(SUPPLIED MATERIAL begins)
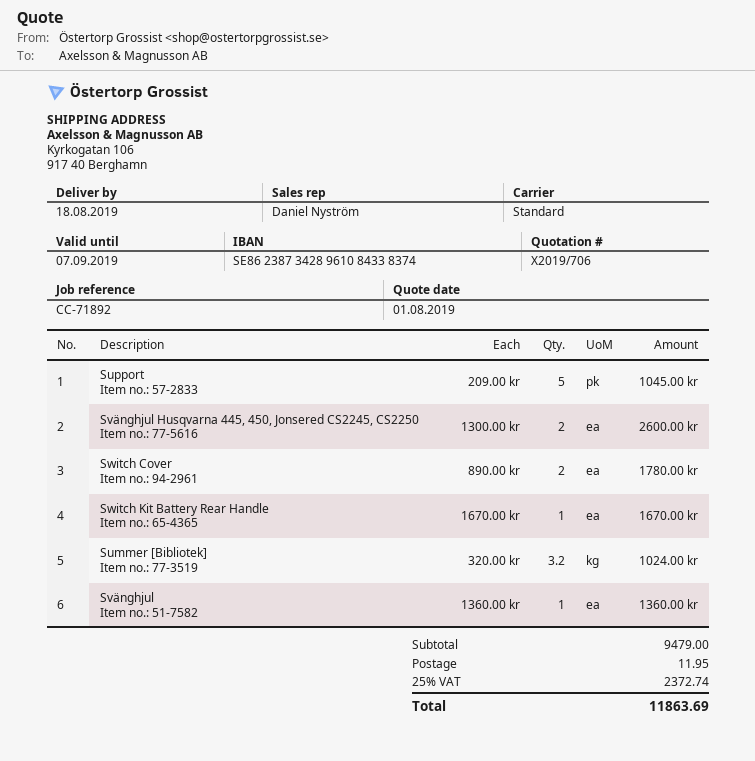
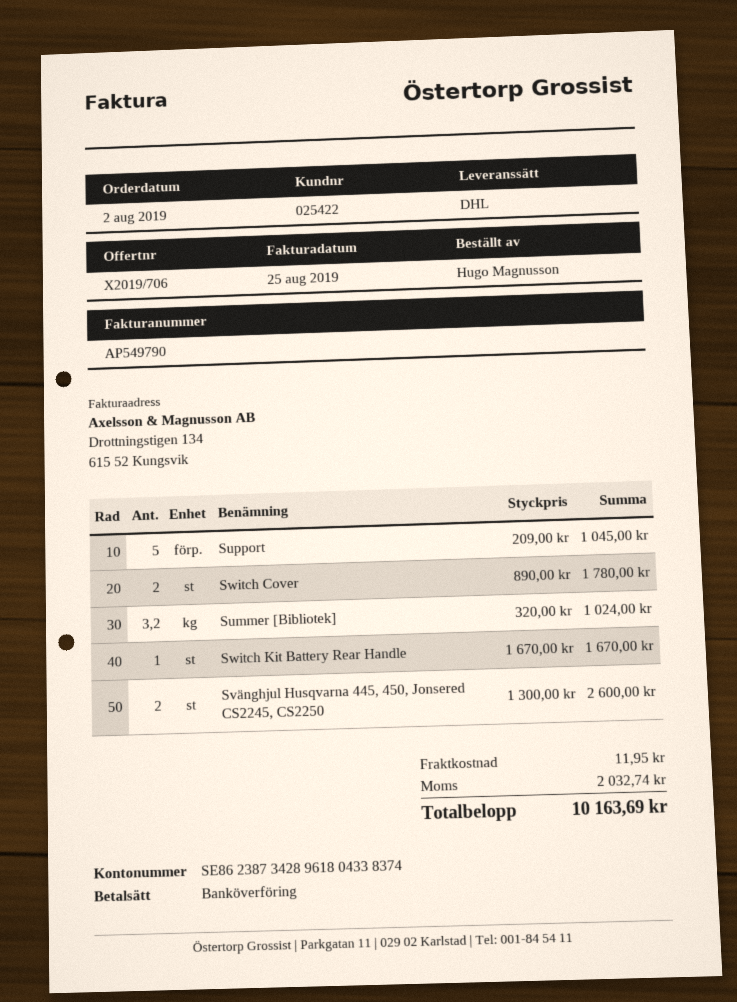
bank account: SE8623873428961084338374 -> SE8623873428961804338374
shipping method: standard -> DHL
Svänghjul: 1 x 1360.00 = 1360.00 -> none
tax: 2372.74 -> 2032.74
total: 11863.69 -> 10163.69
(SUPPLIED MATERIAL ends)
**EXERCISE REQUIREMENTS**. Write the listing out exactly, apart from its pictures.

**ANSWER TO THE EXERCISE**.
bank account: SE8623873428961084338374 -> SE8623873428961804338374
shipping method: standard -> DHL
Svänghjul: 1 x 1360.00 = 1360.00 -> none
tax: 2372.74 -> 2032.74
total: 11863.69 -> 10163.69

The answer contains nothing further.